The central portion of the building at 263/265 Golden Hill Street in Bridgeport was built for the Y.W.C.A. in 1941, with rear wings added in 1959. The building replaced an earlier house on the site, built for Albert Bishop and torn down in 1936. The new building was designed by architect C.W. Walker to reflect the style characteristics of the Bishop House. It was built by the E & F Construction Company. When the picture above was taken a few years ago, the building was serving as the city’s Dwight D. Eisenhower Senior Center, which has since moved to a new address at 307 Golden Hill Street. The building is also home to the Downtown Cabaret Theatre.

Calvary St. George’s Episcopal Church (1930)

Calvary St. George's Episcopal Church, Bridgeport

Calvary St. George is an Episcopal parish in Bridgeport. St. George’s Parish was organized in 1892 with a church, first known as St. John’s West End Chapel, at the corner of Clinton and Beechwood Avenues. The current church was built in 1930 at the same location, 755 Clinton Avenue. Calvary Episcopal Church, once located at North Avenue and Wells Street, later at 510 Summit Street, merged with St. George’s in 2005.
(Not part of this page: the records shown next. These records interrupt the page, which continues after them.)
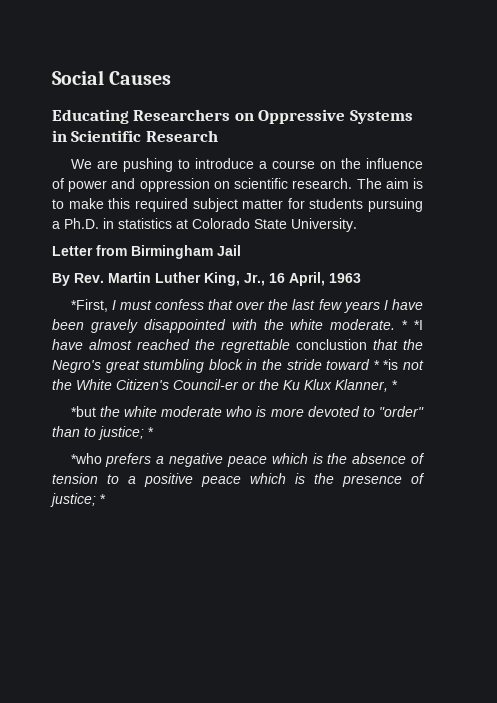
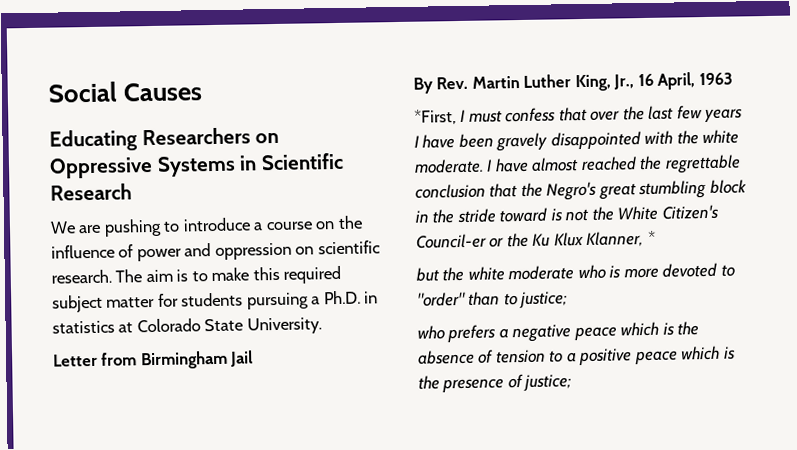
- * *I have almost reached the regrettable conclustion that the Negro's great stumbling block in the stride toward * *is not the White Citizen's Council-er or the Ku Klux Klanner, *
+ I have almost reached the regrettable conclusion that the Negro's great stumbling block in the stride toward is not the White Citizen's Council-er or the Ku Klux Klanner, *
- *but the white moderate who is more devoted to "order" than to justice; *
- *who prefers a negative peace which is the absence of tension to a positive peace which is the presence of justice; *
+ but the white moderate who is more devoted to "order" than to justice;
+ who prefers a negative peace which is the absence of tension to a positive peace which is the presence of justice;

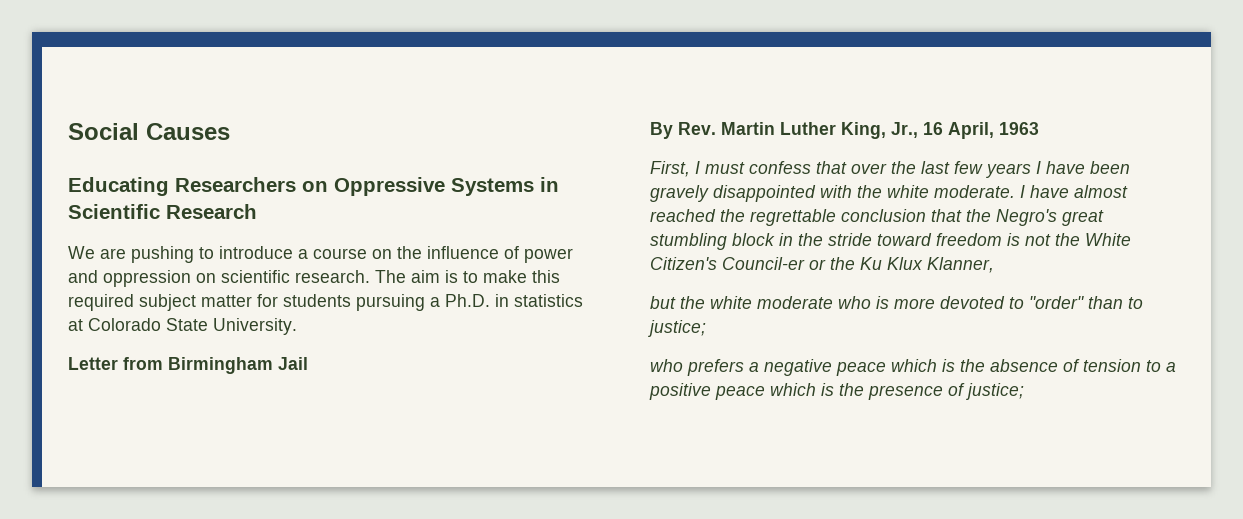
- *First, I must confess that over the last few years I have been gravely disappointed with the white moderate.
+ First, I must confess that over the last few years I have been gravely disappointed with the white moderate.
- I have almost reached the regrettable conclusion that the Negro's great stumbling block in the stride toward is not the White Citizen's Council-er or the Ku Klux Klanner, *
+ I have almost reached the regrettable conclusion that the Negro's great stumbling block in the stride toward freedom is not the White Citizen's Council-er or the Ku Klux Klanner,

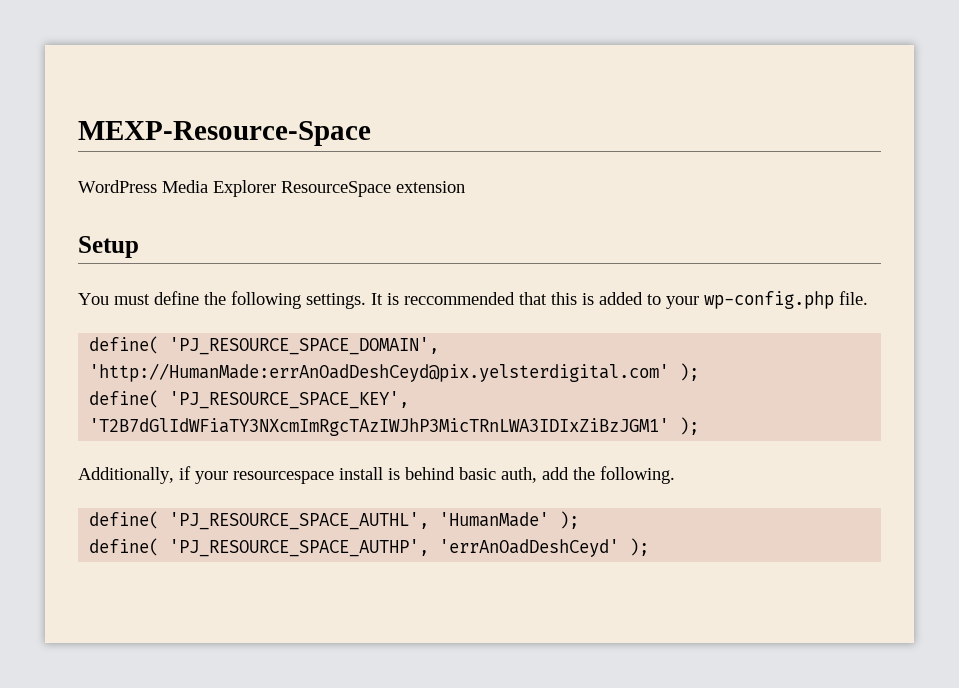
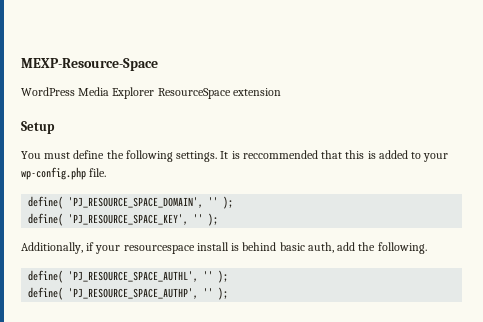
- define( 'PJ_RESOURCE_SPACE_DOMAIN', 'http://HumanMade:errAnOadDeshCeyd@pix.yelsterdigital.com' );
+ define( 'PJ_RESOURCE_SPACE_DOMAIN', '' );
- define( 'PJ_RESOURCE_SPACE_KEY', 'T2B7dGlIdWFiaTY3NXcmImRgcTAzIWJhP3MicTRnLWA3IDIxZiBzJGM1' );
+ define( 'PJ_RESOURCE_SPACE_KEY', '' );
- define( 'PJ_RESOURCE_SPACE_AUTHL', 'HumanMade' );
+ define( 'PJ_RESOURCE_SPACE_AUTHL', '' );
- define( 'PJ_RESOURCE_SPACE_AUTHP', 'errAnOadDeshCeyd' );
+ define( 'PJ_RESOURCE_SPACE_AUTHP', '' );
Thomas C. Wordin House (1892)

Thomas C. Wordin House

Now home to Teamsters Local #191, the house at 1139 Fairfield Avenue in Bridgeport was built in 1892 for Thomas Cooke Wordin. The house, originally known as “The Pines,” was designed by the Bridgeport-based architect Joseph W. Northrop, who also designed such buildings as the Taylor Memorial Library in Milford (1895) and the Colin M. Ingersoll House in New Haven (1896). The Wordin House was illustrated in The American Architect and Building News, Vol. XLI, no. 921 (August 19, 1893)

St. Dimitrie Romanian Orthodox Church, Bridgeport (1961)

Former St. Dimitrie Romanian Orthodox Church in Bridgeport

The church at 569/579 Clinton Avenue in Bridgeport was built in 1961 as St Dimitrie Romanian Orthodox Church. The church was founded by Macedo-Romanian immigrants in 1924 under the name of the Cultural Society of St. Vasile. It became St. James Romanian Orthodox Church in 1928. The church acquired its first building that same year, at 150 Lee Avenue in Bridgeport. The church moved to Clinton Avenue after its Lee Avenue building burned down in 1958. In 2009 the church held its first services in a new building at 504 Sport Hill Road in Easton. The church had rented space at St. Nicholas Antiochian Church in Bridgeport for three years while the new building was constructed. The former St. Dimitrie Romanian Orthodox Church in Bridgeport is now Iglesia Cristiana Renacer Inc.